[Modification records]
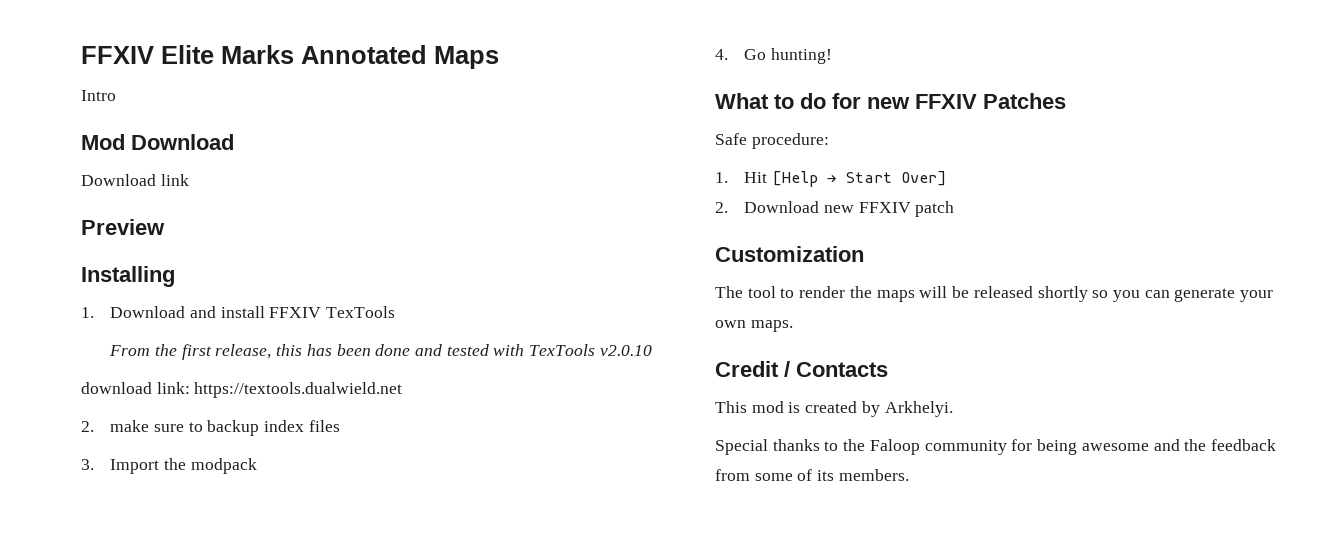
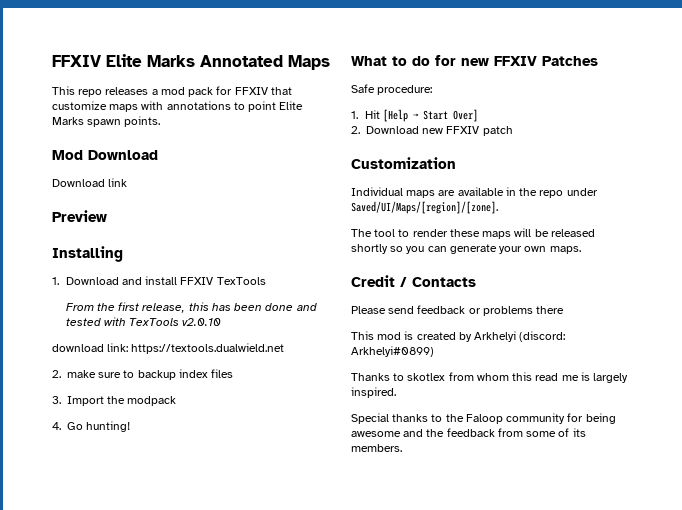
[81,90,116,101] Intro -> [52,86,292,97] [52,101,304,112] [52,116,161,127] This repo releases a mod pack for FFXIV that customize maps with annotations to point Elite Marks spawn points.
(864, 254) none -> [351,187,598,198] [351,201,498,214] // Individual maps are available in the repo under Saved/UI/Maps/[region]/[zone].
[849,286,872,298] the -> [449,229,480,237] these
(888, 369) none -> [351,305,565,316] // Please send feedback or problems there
[884,401,953,417] Arkhelyi. -> [474,331,566,342] [351,346,434,357] [351,372,629,383] [351,387,396,398] Arkhelyi (discord: Arkhelyi#0899) // Thanks to skotlex from whom this read me is largely inspired.

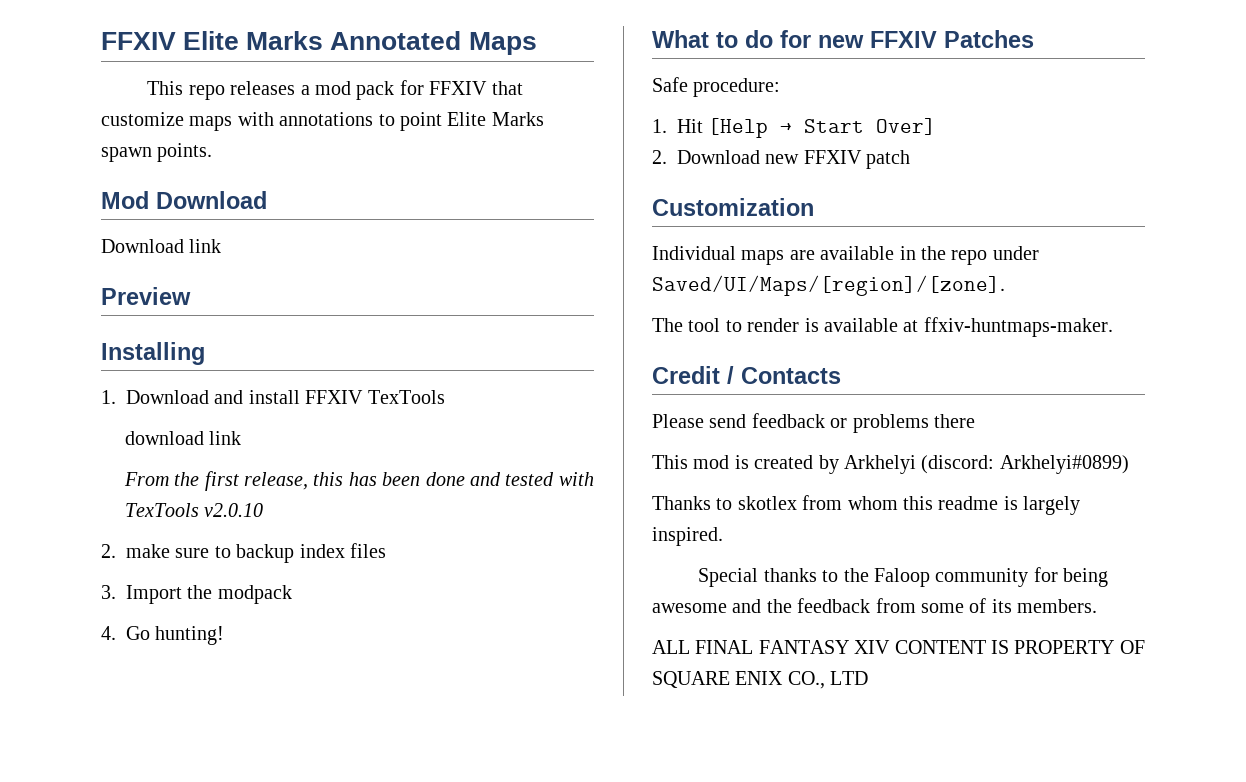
(266, 281) none -> [124,431,242,445] // download link
[52,343,285,354] // download link: https://textools.dualwield.net -> (264, 510) none
[449,228,595,239] [351,244,581,254] these maps will be released shortly so you can generate your own maps. -> [804,317,1113,337] is available at ffxiv-huntmaps-maker.
[535,373,579,381] read me -> [938,496,999,510] readme
(402, 448) none -> [652,640,1145,654] [652,671,869,689] // ALL FINAL FANTASY XIV CONTENT IS PROPERTY OF SQUARE ENIX CO., LTD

## Exercise prompt
For the entries above, print exactly the lines between the one with "[884,401,953,417] Arkhelyi. ->" and the one with "[52,343,285,354] // download", inclusive, with no pictures.

## Response
[884,401,953,417] Arkhelyi. -> [474,331,566,342] [351,346,434,357] [351,372,629,383] [351,387,396,398] Arkhelyi (discord: Arkhelyi#0899) // Thanks to skotlex from whom this read me is largely inspired.

(266, 281) none -> [124,431,242,445] // download link
[52,343,285,354] // download link: https://textools.dualwield.net -> (264, 510) none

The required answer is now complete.